Multi-Class Regression with SoftMax

Note, these notes were taken in the context of Week 3 of Improving Deep Neural Networks

When your prediction task extends beyond a binary classification, you want to rely less on the sigmoid function and logistic regression. While you might see some success doing it anyways, and then doing some numpy.max() dancing over your results, a much cleaner approach is to use the SoftMax function.

The Math

Essentially, softmax takes an arbitrary results vector, Z, and instead of applying our typical sigmoid function to it, instead does the following:

  1. Overwrites each value, z_i with t_i, where

$t_i = e^{z_i}$

  1. Normalizes each value by the sum of all values in the vector (the activation function)

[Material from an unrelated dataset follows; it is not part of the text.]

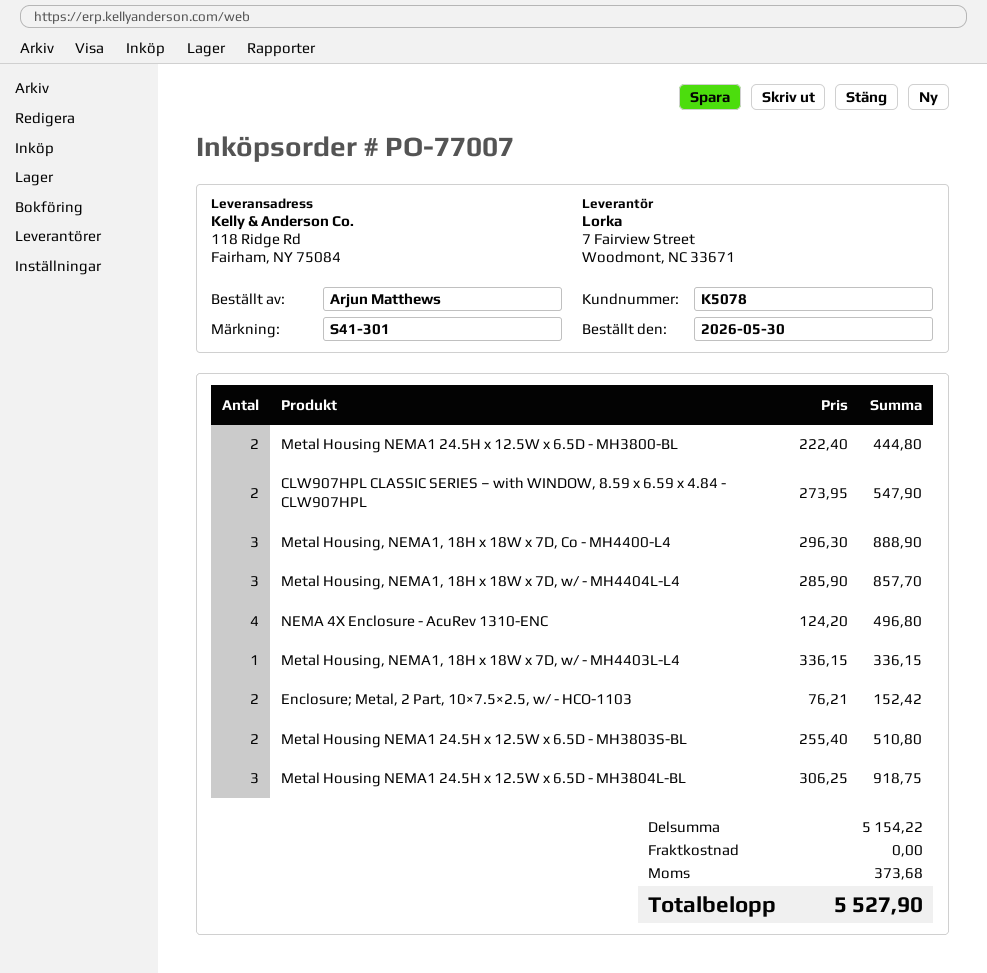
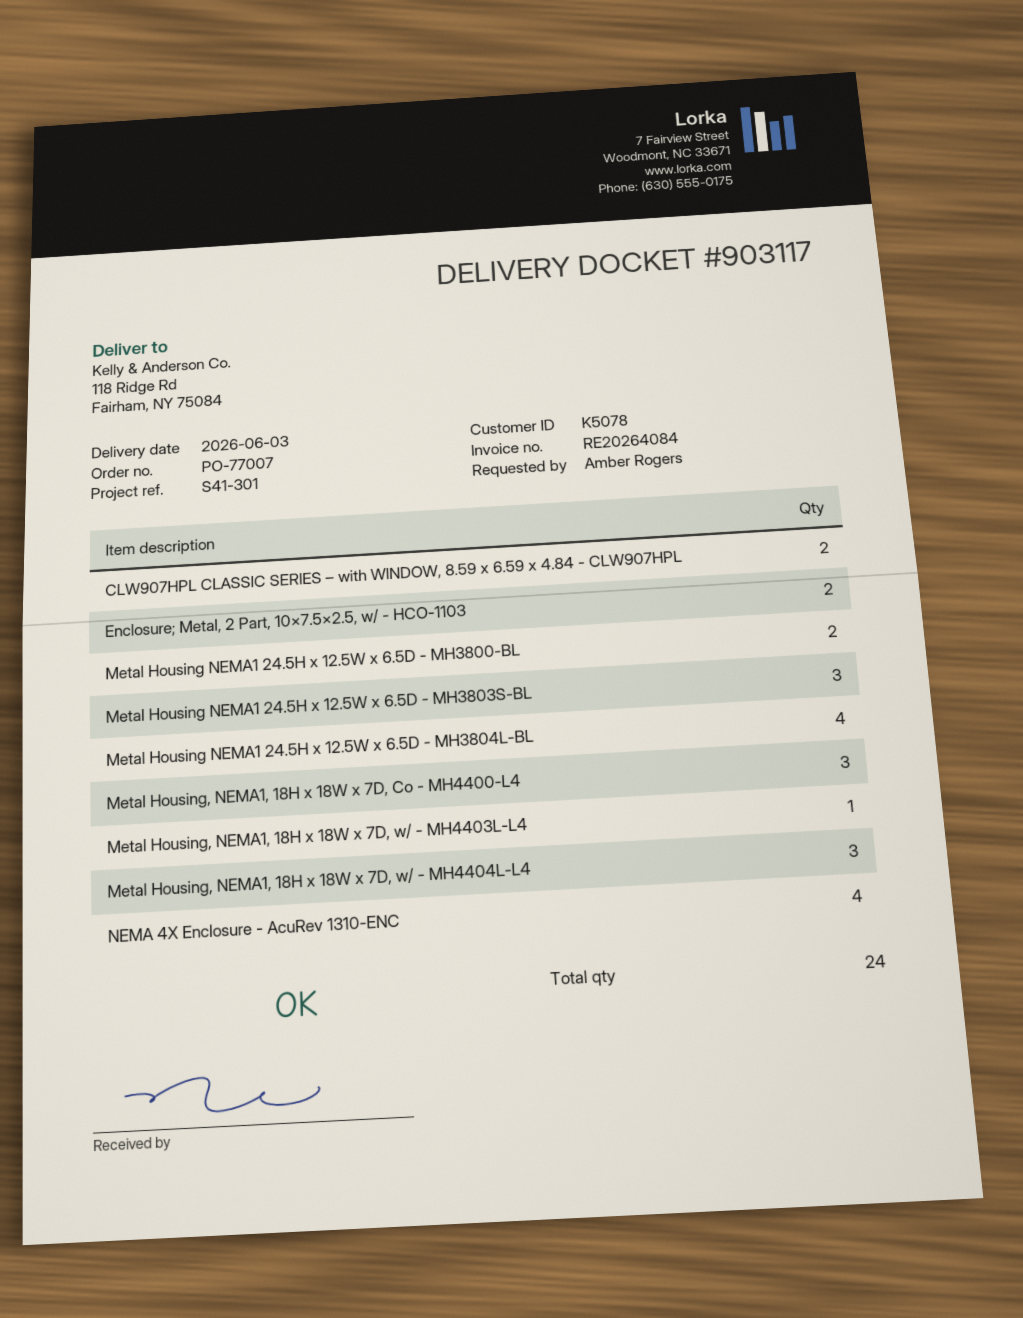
ordered by: Arjun Matthews -> Amber Rogers
Metal Housing NEMA1 24.5H x 12.5W x 6.5D - MH3803S-BL: 2 -> 3
Metal Housing NEMA1 24.5H x 12.5W x 6.5D - MH3804L-BL: 3 -> 4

$a = \frac{e^Z}{\sum{t_i}}$

This has the convenient effect of all values in the vector a summing to 1– a rough “percent likelihood” value assigned to each cell.

  1. In terms of training, we can do Gradient Descent on this just fine as the cost function is essentially the same as that for Logistic Regression, but with more parts.

A Simple Example

Say we’re trying to decide between 4 separate classes and wind up with a final vector that looks like

import numpy as np

Z = np.array([5, 2, -1, 3])
Z
array([ 5,  2, -1,  3])

Determining softmax likelihood is easy enough, following along with the steps above

T = np.exp(Z)
T
array([148.4131591 ,   7.3890561 ,   0.36787944,  20.08553692])
A = T / np.sum(T)
A
array([0.84203357, 0.04192238, 0.00208719, 0.11395685])

We can see that Class_0 having a large value makes it likely and conversely Class_2 having a low value makes it unlikely, thus mirroring our Sigmoid Activation intuition.